(fil-fax 18/04/13)
Après l’annonce mardi du tribunal de commerce de Rouen de la liquidation judiciaire sans poursuite d’activité de la raffinerie Pétroplus de Petit-Couronne (420 salariés) une délégation de l’intersyndicale de la raffinerie a été reçue mercredi midi par le préfet de région. « Pas convaincue de la volonté du Gouvernement de maintenir le raffinage en France », l’intersyndicale a rappelé « la nécessité pour la France d’investir dans ce secteur pour l’indépendance énergétique de notre pays » et a demandé « la réquisition du site par le Gouvernement », a notamment rapporté Jean-Luc Broutais pour l’intersyndicale.

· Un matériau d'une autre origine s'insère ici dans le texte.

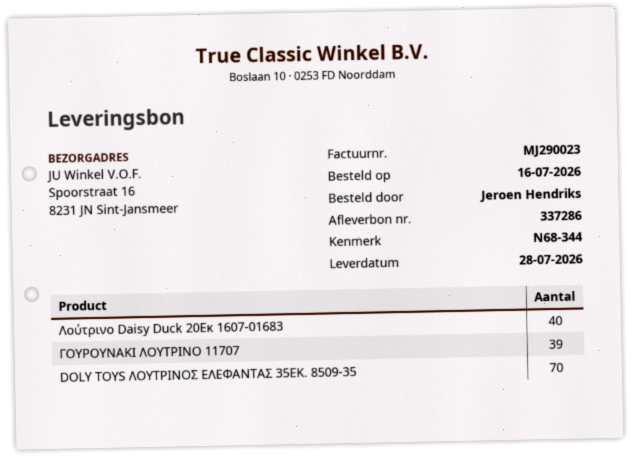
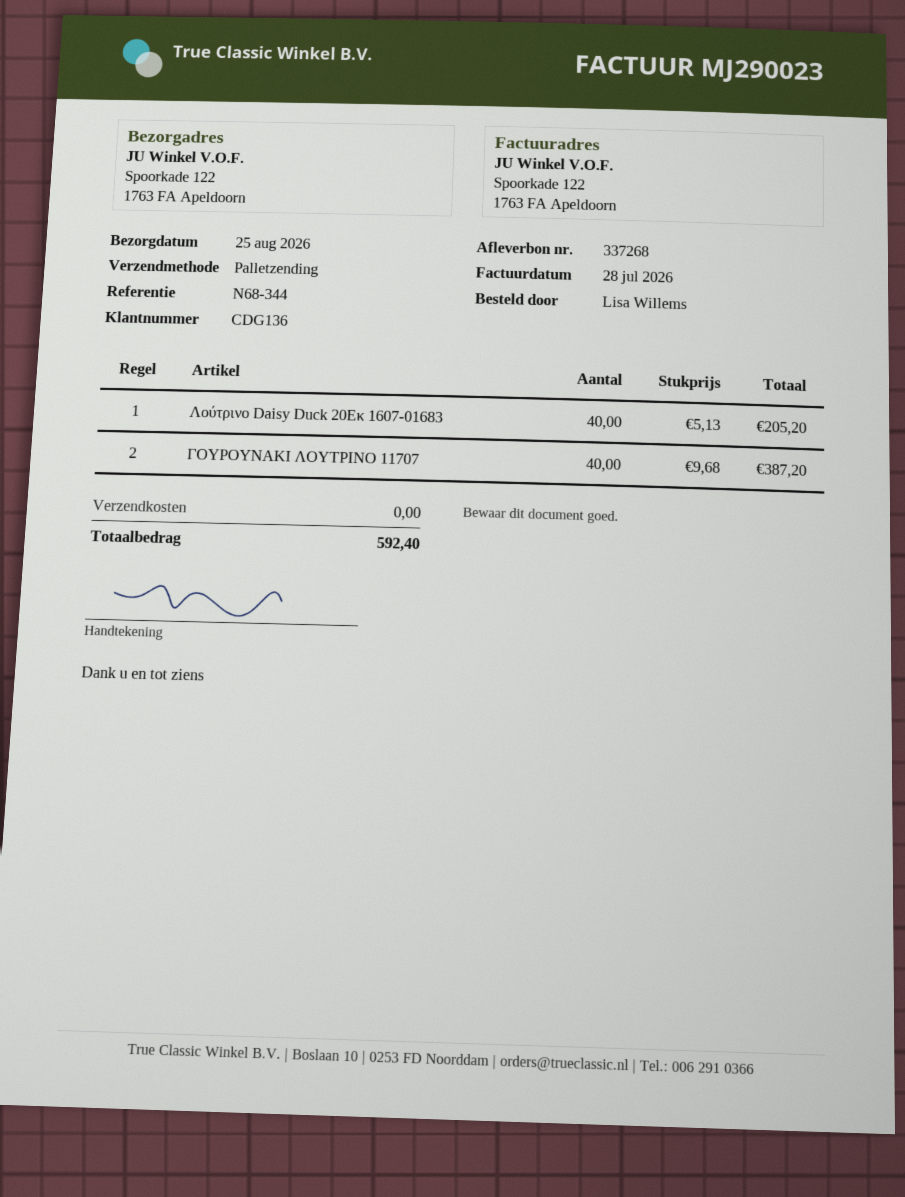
delivery note number: 337286 -> 337268
delivery date: 2026-07-28 -> 2026-08-25
ordered by: Jeroen Hendriks -> Lisa Willems
ship to: Spoorstraat 16, 8231 JN Sint-Jansmeer -> Spoorkade 122, 1763 FA Apeldoorn
ΓΟΥΡΟΥΝΑΚΙ ΛΟΥΤΡΙΝΟ 11707: 39 -> 40
DOLY TOYS ΛΟΥΤΡΙΝΟΣ ΕΛΕΦΑΝΤΑΣ 35ΕΚ. 8509-35: 70 -> none

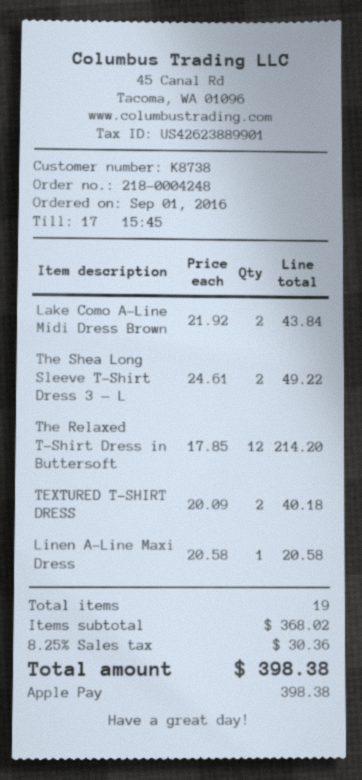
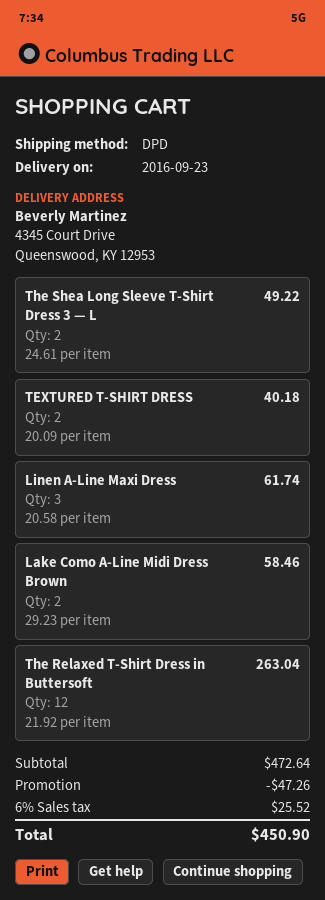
Lake Como A-Line Midi Dress Brown: 2 x 21.92 = 43.84 -> 2 x 29.23 = 58.46
The Relaxed T-Shirt Dress in Buttersoft: 12 x 17.85 = 214.20 -> 12 x 21.92 = 263.04
Linen A-Line Maxi Dress: 1 x 20.58 = 20.58 -> 3 x 20.58 = 61.74
subtotal: 368.02 -> 472.64
discount: none -> 47.26
tax: 8.25% = 30.36 -> 6% = 25.52
total: 398.38 -> 450.90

« Le Gouvernement qui a aujourd’hui tous les pouvoirs devrait également mettre en place une loi qui taxe les produits raffinés importés sur le territoire, une loi que l’on pourrait appeler “loi Bachelay“ » du nom du député PS de la 4ème circonscription qui l’a demandé, a ajouté pour la CGT Régis Gasse. « On a demandé au préfet d’abandonner toute exploitation de stockage sur le site de Petit-Couronne car si demain la raffinerie est transformée en stockage de produits finis c’est condamner Grandpuits (Seine-et-Marne) et Port-Jérôme (Seine-Maritime) », a complété Jean-Luc Broutais. La décision du tribunal de commerce de Rouen n’est pas davantage recevable aujourd’hui qu’il y a quelques semaines, répète quant à elle la CGT Normandie. Le comité Régional CGT Normandie exige le maintien du site industriel, des capacités de production et des emplois, dans un contexte où « le pouvoir exécutif doit prendre la main ». Critique sur « l’agitation stérile des pouvoirs politiques », le comité promet que « Petit-Couronne ne s’ajoutera pas à Florange pour faire le chemin de croix des promesses non tenues ».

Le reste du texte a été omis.